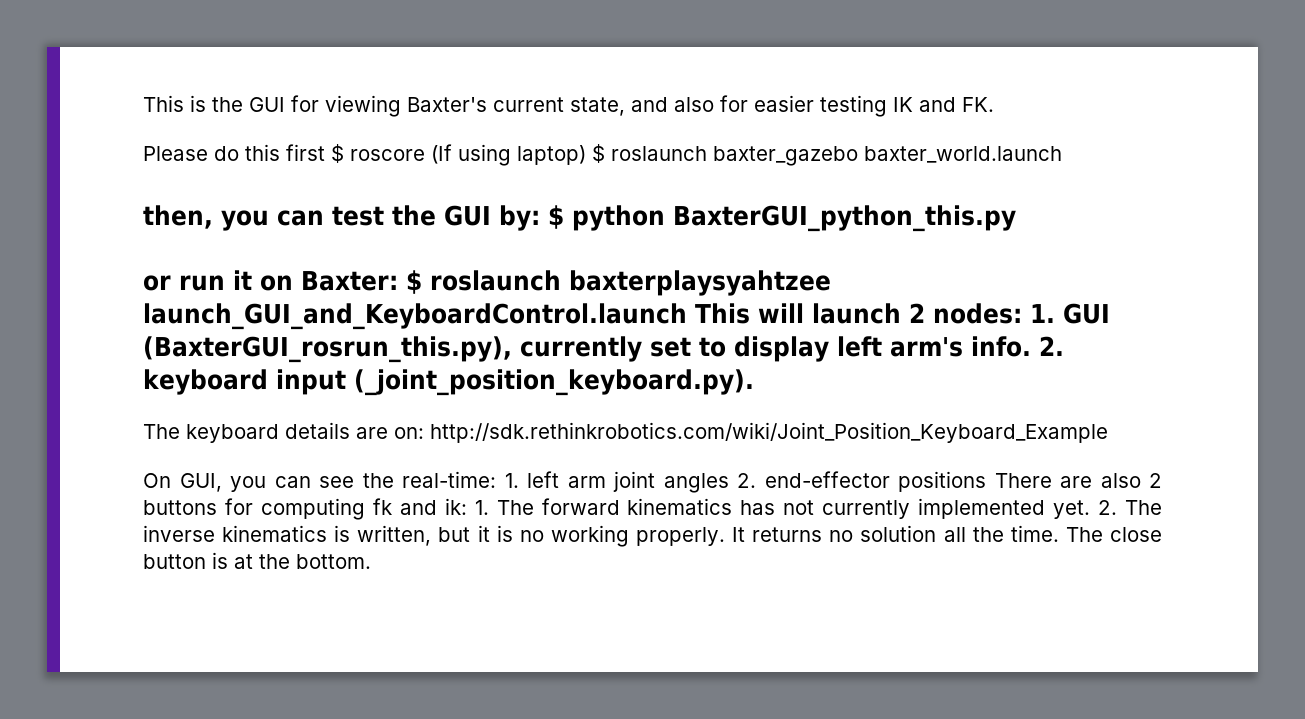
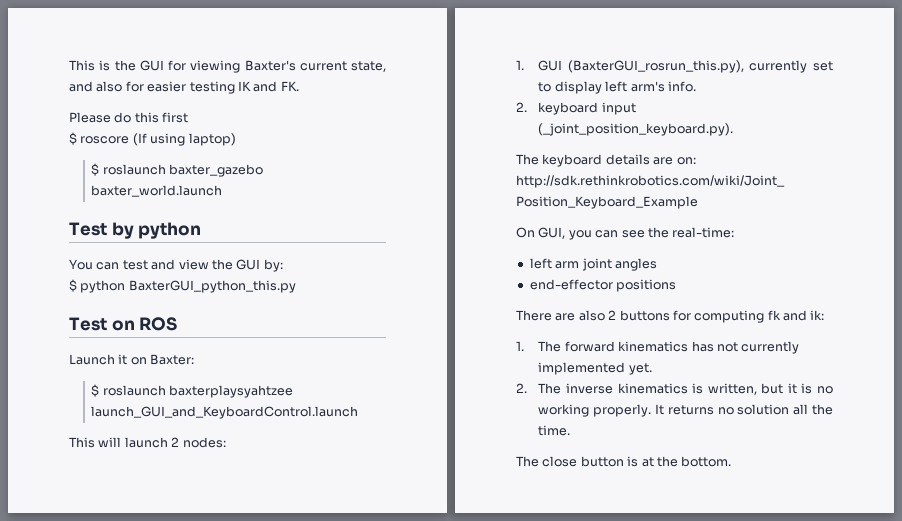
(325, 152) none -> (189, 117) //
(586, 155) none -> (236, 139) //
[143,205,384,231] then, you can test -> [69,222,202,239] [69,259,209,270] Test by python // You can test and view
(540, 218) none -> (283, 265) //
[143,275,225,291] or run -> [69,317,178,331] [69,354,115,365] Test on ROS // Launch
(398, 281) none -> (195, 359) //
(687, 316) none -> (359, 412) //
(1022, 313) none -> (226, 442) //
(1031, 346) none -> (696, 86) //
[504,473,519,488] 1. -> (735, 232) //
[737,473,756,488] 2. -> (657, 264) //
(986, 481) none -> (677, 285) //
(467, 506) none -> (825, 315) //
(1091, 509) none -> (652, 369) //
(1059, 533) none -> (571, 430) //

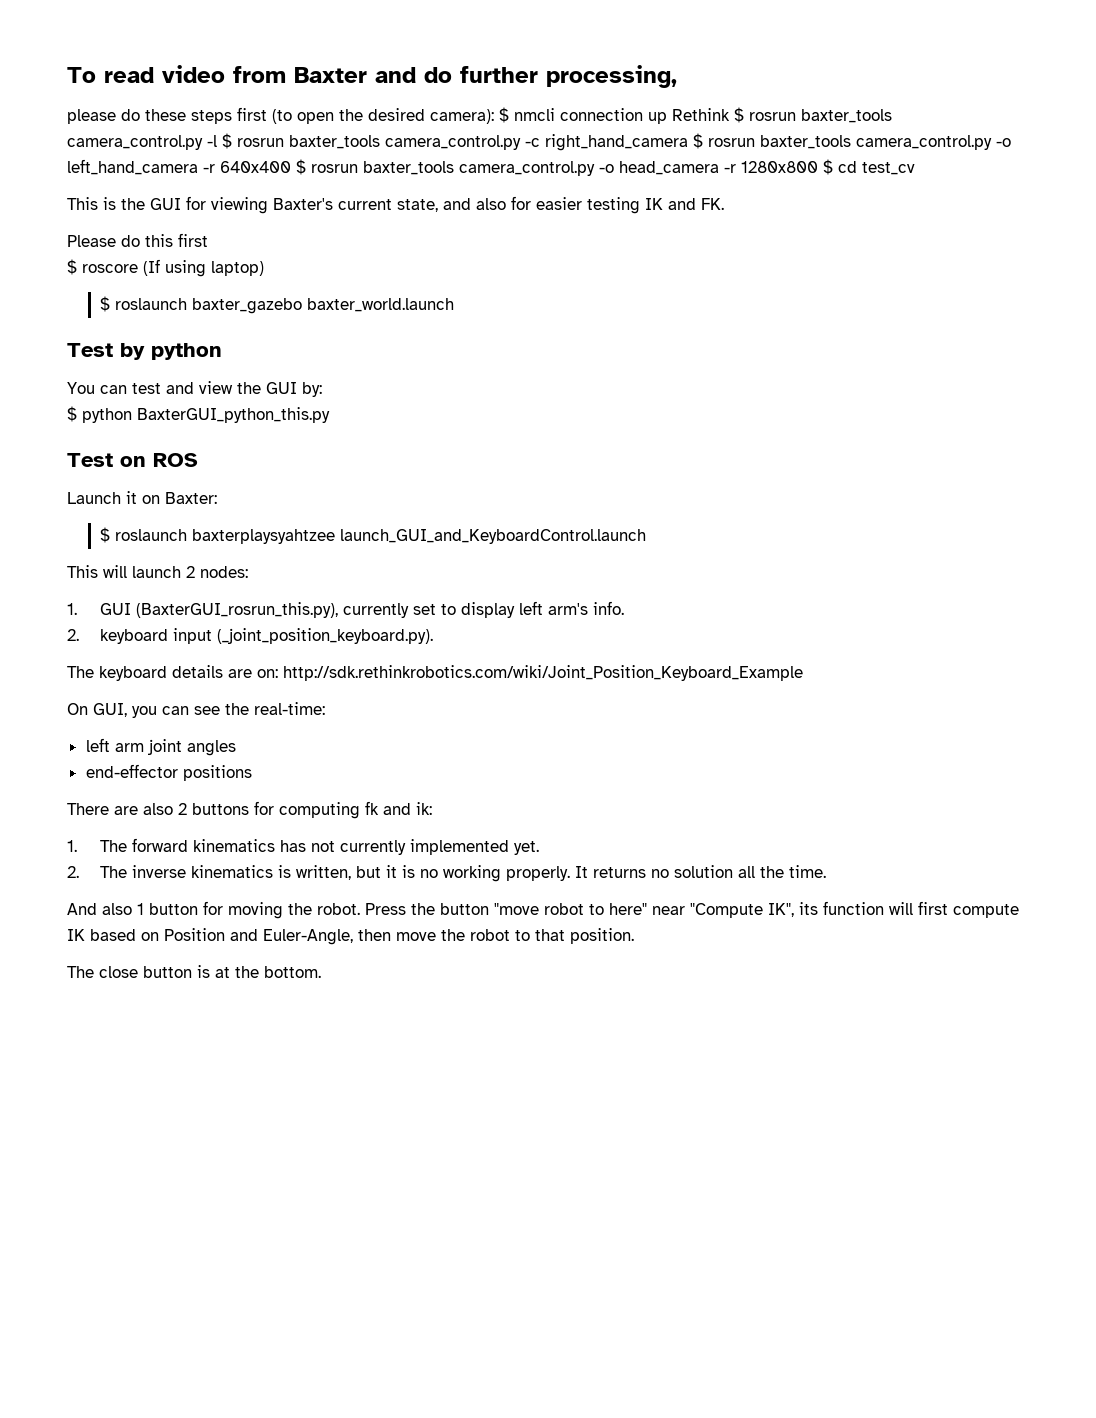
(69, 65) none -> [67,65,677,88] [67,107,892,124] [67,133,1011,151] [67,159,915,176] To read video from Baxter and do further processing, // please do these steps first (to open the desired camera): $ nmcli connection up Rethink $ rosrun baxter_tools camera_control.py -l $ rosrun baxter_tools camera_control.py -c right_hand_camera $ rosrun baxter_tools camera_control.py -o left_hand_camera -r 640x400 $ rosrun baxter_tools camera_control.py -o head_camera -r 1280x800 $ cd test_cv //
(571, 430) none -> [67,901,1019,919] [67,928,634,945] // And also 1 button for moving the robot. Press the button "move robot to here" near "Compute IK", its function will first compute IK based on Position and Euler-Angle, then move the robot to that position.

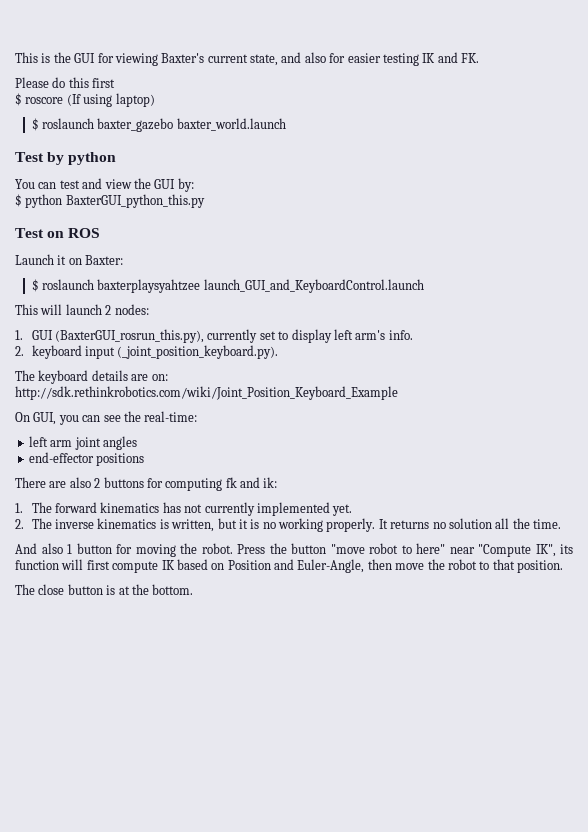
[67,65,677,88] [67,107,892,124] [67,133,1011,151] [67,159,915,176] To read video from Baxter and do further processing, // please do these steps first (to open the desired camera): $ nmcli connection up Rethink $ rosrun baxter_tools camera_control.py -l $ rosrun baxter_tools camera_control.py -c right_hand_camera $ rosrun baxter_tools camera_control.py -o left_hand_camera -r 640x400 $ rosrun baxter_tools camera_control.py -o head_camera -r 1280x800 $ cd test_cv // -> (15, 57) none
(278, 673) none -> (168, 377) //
━━━
• REQUIREMENT
Reproduce the listing exactly, images omitted.

• COMPLETED TASK
(325, 152) none -> (189, 117) //
(586, 155) none -> (236, 139) //
[143,205,384,231] then, you can test -> [69,222,202,239] [69,259,209,270] Test by python // You can test and view
(540, 218) none -> (283, 265) //
[143,275,225,291] or run -> [69,317,178,331] [69,354,115,365] Test on ROS // Launch
(398, 281) none -> (195, 359) //
(687, 316) none -> (359, 412) //
(1022, 313) none -> (226, 442) //
(1031, 346) none -> (696, 86) //
[504,473,519,488] 1. -> (735, 232) //
[737,473,756,488] 2. -> (657, 264) //
(986, 481) none -> (677, 285) //
(467, 506) none -> (825, 315) //
(1091, 509) none -> (652, 369) //
(1059, 533) none -> (571, 430) //

(69, 65) none -> [67,65,677,88] [67,107,892,124] [67,133,1011,151] [67,159,915,176] To read video from Baxter and do further processing, // please do these steps first (to open the desired camera): $ nmcli connection up Rethink $ rosrun baxter_tools camera_control.py -l $ rosrun baxter_tools camera_control.py -c right_hand_camera $ rosrun baxter_tools camera_control.py -o left_hand_camera -r 640x400 $ rosrun baxter_tools camera_control.py -o head_camera -r 1280x800 $ cd test_cv //
(571, 430) none -> [67,901,1019,919] [67,928,634,945] // And also 1 button for moving the robot. Press the button "move robot to here" near "Compute IK", its function will first compute IK based on Position and Euler-Angle, then move the robot to that position.

[67,65,677,88] [67,107,892,124] [67,133,1011,151] [67,159,915,176] To read video from Baxter and do further processing, // please do these steps first (to open the desired camera): $ nmcli connection up Rethink $ rosrun baxter_tools camera_control.py -l $ rosrun baxter_tools camera_control.py -c right_hand_camera $ rosrun baxter_tools camera_control.py -o left_hand_camera -r 640x400 $ rosrun baxter_tools camera_control.py -o head_camera -r 1280x800 $ cd test_cv // -> (15, 57) none
(278, 673) none -> (168, 377) //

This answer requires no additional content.